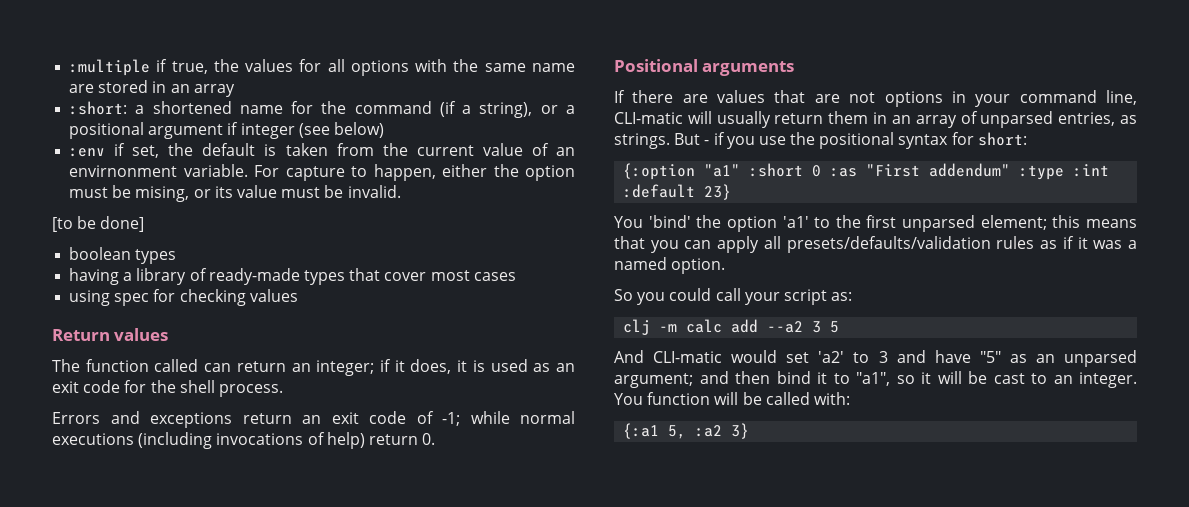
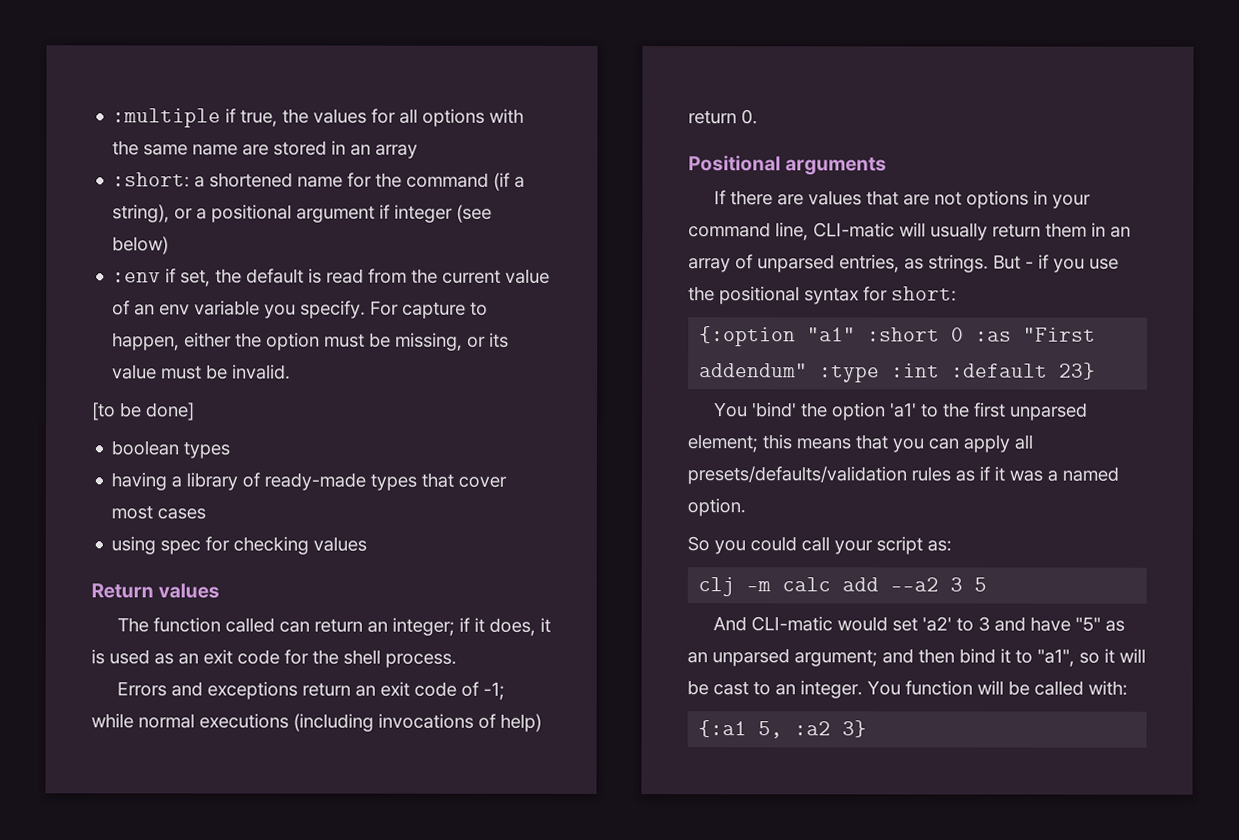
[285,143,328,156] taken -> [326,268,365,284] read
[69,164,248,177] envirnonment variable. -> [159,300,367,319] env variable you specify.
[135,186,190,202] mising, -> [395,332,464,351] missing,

--

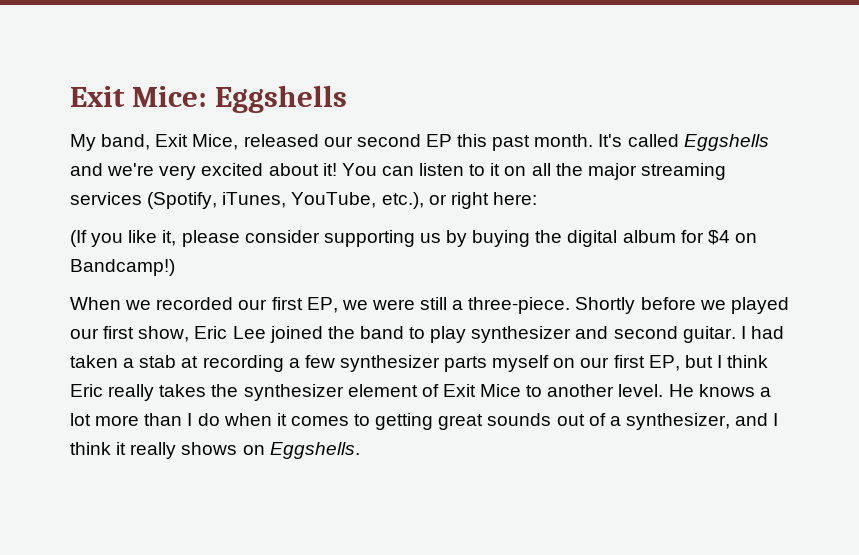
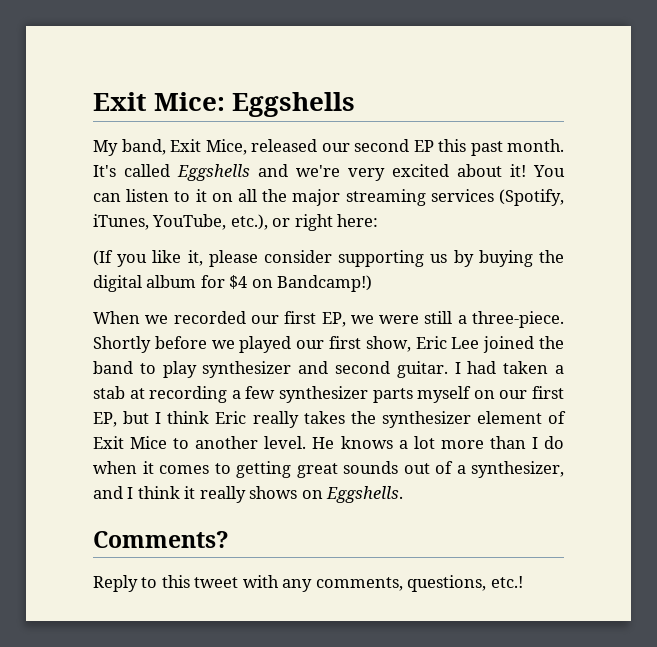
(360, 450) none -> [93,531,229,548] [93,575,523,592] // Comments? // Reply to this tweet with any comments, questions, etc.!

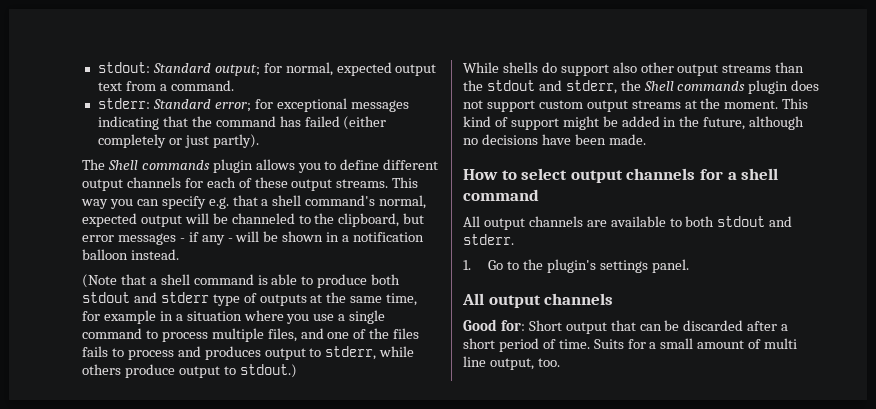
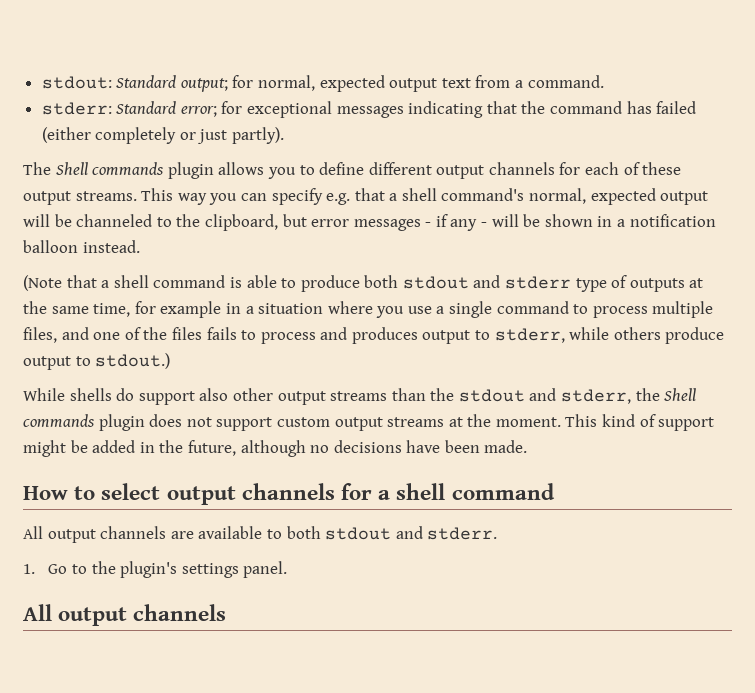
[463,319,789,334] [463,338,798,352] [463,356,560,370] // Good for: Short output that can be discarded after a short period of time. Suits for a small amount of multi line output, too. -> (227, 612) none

TASK TO CARRY OUT: How many lines of the material above have the word "none" in them? Give only that number.

SOLUTION TO THIS TASK: 2